Une fois encore, l’auteur confirme son art magistral de se saisir d’un sujet brûlant et de le mettre en scène jusque dans ses plus insupportables contradictions. C’est sans doute pour cette raison que le livre a connu un énorme succès auprès du public (prix des libraires 2006, prix tropiques 2006 et actuellement en cours d’adaptation cinématographique aux Etats-Unis) mais qu’il a également reçu des réactions hostiles de la part de certains cercles juifs sionistes et arabes.
Enfin, Les sirènes de Bagdad (2006, même éditeur) raconte le mécanisme qui transforme un jeune bédouin irakien plutôt timoré en une machine de guerre. Celui-ci se voit tiré d’une enfance heureuse et pacifiste lors de l’intervention brutale des GI dans son village, durant laquelle son père est humilié. Il décide alors de fuir et de se rendre à Bagdad :
« Je sus que plus rien ne serait comme avant, que, tôt ou tard, quoi qu’il arrive, quoi qu’il advienne, j’étais condamné à laver l’affront dans le sang. (…) J’étais un bédouin et aucun bédouin ne peut composer avec une offense sans que le sang soit versé.»

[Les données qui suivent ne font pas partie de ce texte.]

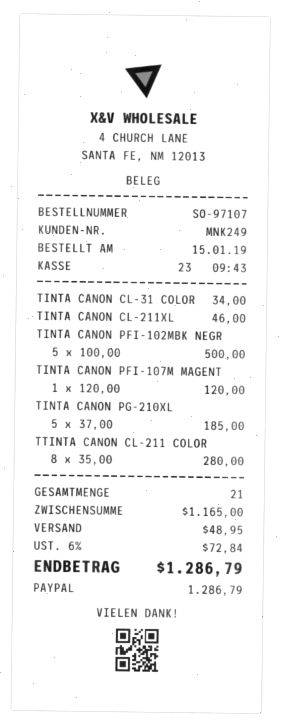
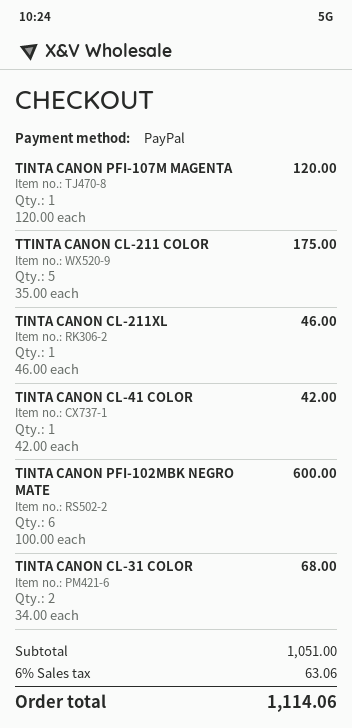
TINTA CANON CL-31 COLOR: 1 x 34.00 = 34.00 -> 2 x 34.00 = 68.00
TINTA CANON PFI-102MBK NEGR: 5 x 100.00 = 500.00 -> 6 x 100.00 = 600.00
TINTA CANON PG-210XL: 5 x 37.00 = 185.00 -> none
TTINTA CANON CL-211 COLOR: 8 x 35.00 = 280.00 -> 5 x 35.00 = 175.00
TINTA CANON CL-41 COLOR: none -> 1 x 42.00 = 42.00
subtotal: 1165.00 -> 1051.00
shipping: 48.95 -> none
tax: 6% = 72.84 -> 6% = 63.06
total: 1286.79 -> 1114.06

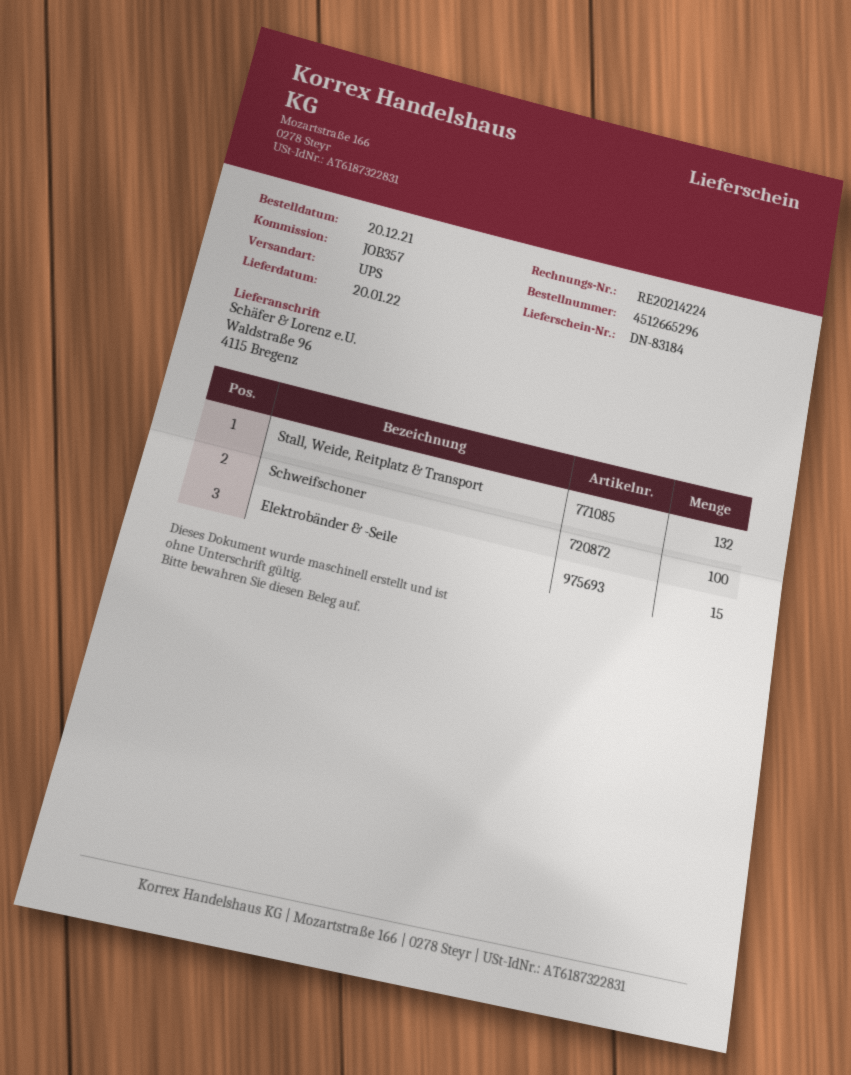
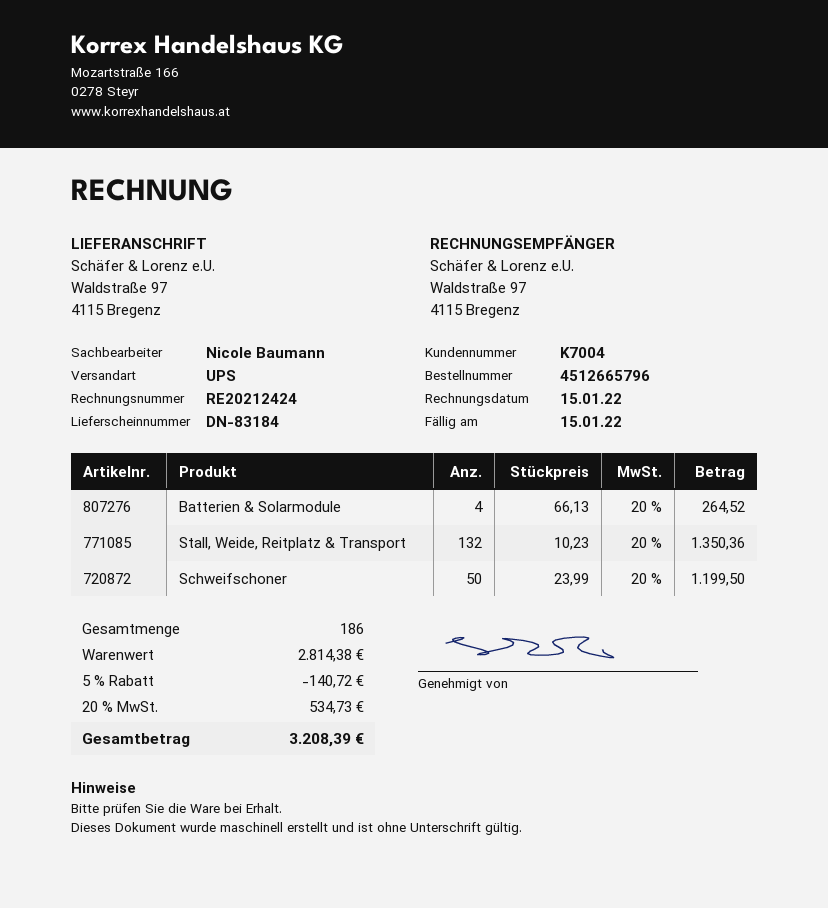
order number: 4512665296 -> 4512665796
invoice number: RE20214224 -> RE20212424
ship to: Waldstraße 96, 4115 Bregenz -> Waldstraße 97, 4115 Bregenz
Schweifschoner: 100 -> 50
Elektrobänder & -Seile: 15 -> none
Batterien & Solarmodule: none -> 4

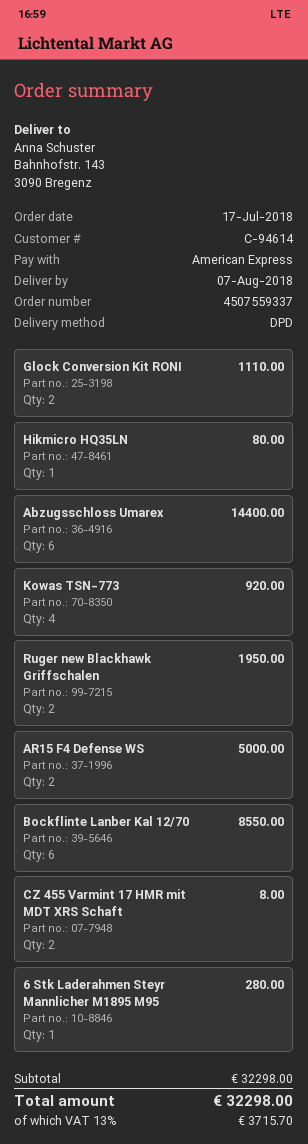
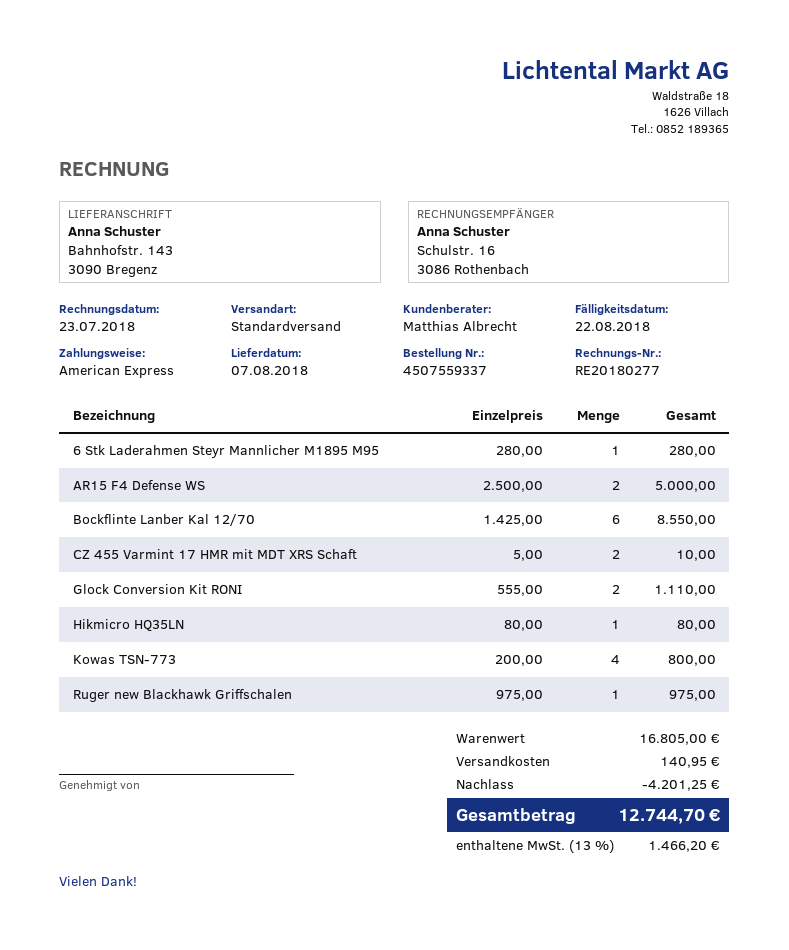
shipping method: DPD -> standard
Abzugsschloss Umarex: 6 for 14400.00 -> none
Kowas TSN-773: 4 for 920.00 -> 4 for 800.00
Ruger new Blackhawk Griffschalen: 2 for 1950.00 -> 1 for 975.00
CZ 455 Varmint 17 HMR mit MDT XRS Schaft: 2 for 8.00 -> 2 for 10.00
subtotal: 32298.00 -> 16805.00
discount: none -> 4201.25
shipping: none -> 140.95
tax: 13% = 3715.70 -> 13% = 1466.20
total: 32298.00 -> 12744.70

Il se retrouve dans une ville déchirée par la guerre civile. Sans ressources, sans repères, miné par la honte, il devient une proie rêvée pour les islamistes radicaux auxquels il propose de devenir kamikaze.
Ce récit est une brillante description de la chute vers le désespoir, de la fragilisation d’un être privé de sa fierté et de la tentation de se perdre, d’anesthésier la douleur dans l’anéantissement de l’autre et de soi.
Ce voyage initiatique au cœur du terrorisme est scandé dans un style guerrier, haletant et viril mais également métaphorique et lyrique. C’est d’ailleurs ce qui impressionne chez Yasmina Khadra, sa faculté à allier le dépouillement stylistique au lyrisme poétique, sa manière de faire naître des images insoutenables et pourtant belles dans leur atrocité afin de montrer toute leur nuance.
A travers cette trilogie, l’auteur s’est brillamment assigné la tâche de sensibiliser et de faire réfléchir le lecteur sur les conflits armés actuels et notamment le lectorat occidental. Selon lui, projeter ce dernier dans l’Afghanistan des talibans, le conflit israélo-palestinien ou l’Irak d’aujourd’hui permet de lui donner un accès plus direct à la mentalité orientale. Au-delà de cette connaissance de l’histoire, nous retiendrons de ce triptyque romanesque une réflexion subtile et juste sur la fragilité de notre humanité.